Caleb held up a hand and shouted, “Call 911!” and then knelt beside Nolan. His face was clean on one side, a bloody, shredded mess on the other. One eye was missing and his nose had been crushed. His mouth opened and a dripping cavity full of shattered teeth tried to speak.

Caleb touched his shoulder, but then took his hand away, afraid to cause the man any more pain. “You didn’t have to run,” he said, making fists out of his hands. “I just wanted to know… wanted to ask you why.” He leaned forward as the snow turned to freezing rain, mixing with his sweat and running into his eyes.

“Why Lydia?
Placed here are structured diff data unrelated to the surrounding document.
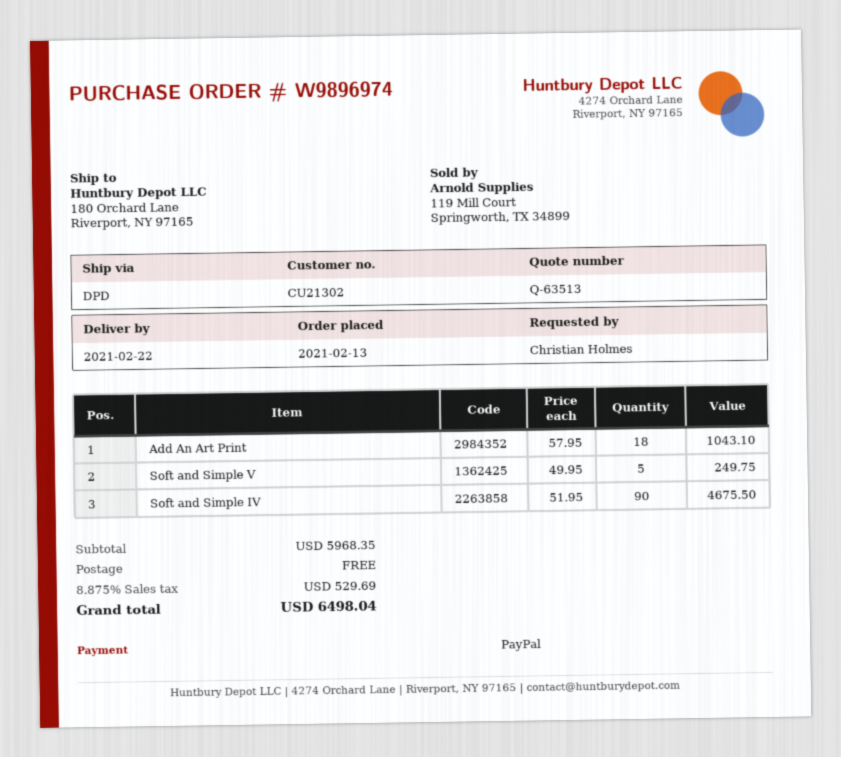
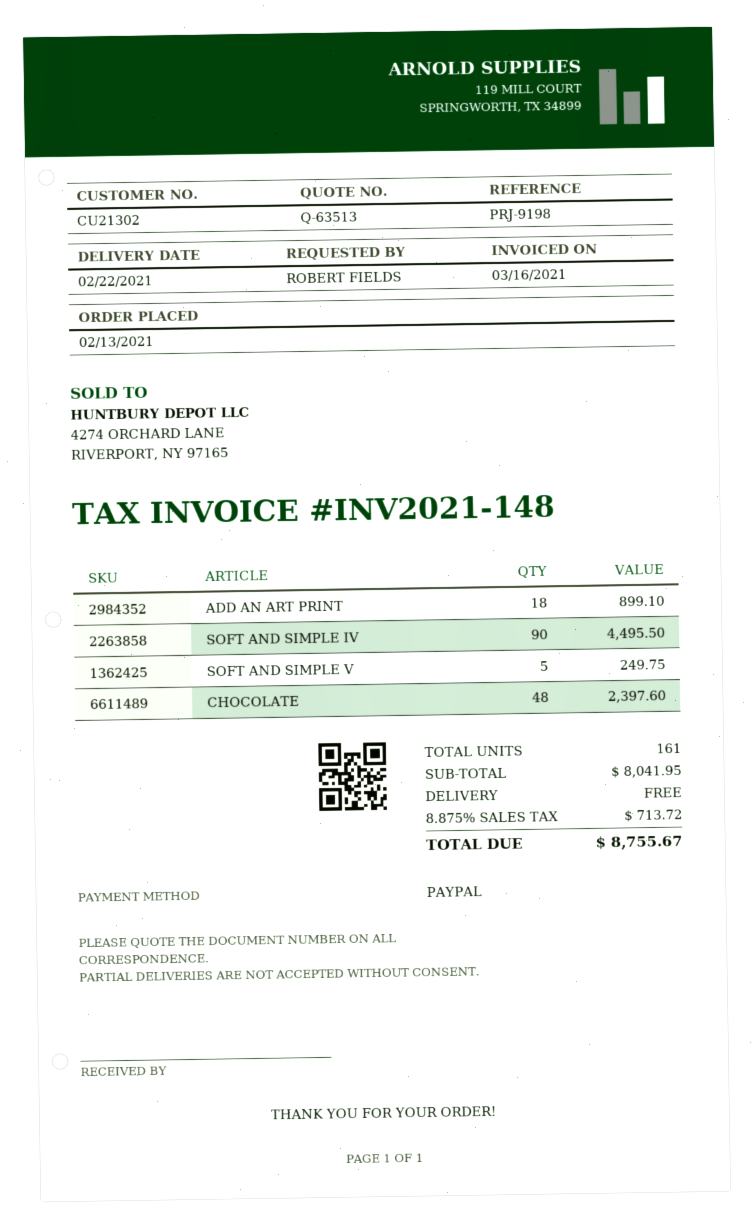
ordered by: Christian Holmes -> ROBERT FIELDS
Add An Art Print: 18 for 1043.10 -> 18 for 899.10
Soft and Simple IV: 90 for 4675.50 -> 90 for 4495.50
CHOCOLATE: none -> 48 for 2397.60
subtotal: 5968.35 -> 8041.95
tax: 8.875% = 529.69 -> 8.875% = 713.72
total: 6498.04 -> 8755.67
Why sacrifice your daughter? Why me, damn it? Why!”

Sirens wailed in the distant, sleet-soaked dusk.

Nolan Gregory made a sound like laughter. “The Split,” he said in a choking voice.

“What?”

“The Great Split… the Keepers. The Renegade, Metreisse. Fifteen eighty-seven.” He let out a chuckle that gave way to an unearthly rattle, and his eye rolled back in his head.

“Gregory. Mr. Gregory!” Caleb grabbed his hand, squeezed it and leaned closer. He thought of urging him to stay conscious, convincing him that help was coming, but he knew it was too late for that. Instead, Caleb sat with him. It seemed the thing to do at this momentous transition from one world to the next. And he spoke, not knowing exactly where the words came from. He just started talking, telling his father-in-law about the Light, about the truth. About going home.

Caleb held his hand and rocked in the freezing rain. Closing his eyes, he felt the driving, frosted sleet. Soaking wet, he still felt warm, like a rush of heat radiated out from Nolan Gregory’s hand up Caleb’s arm and down his spine.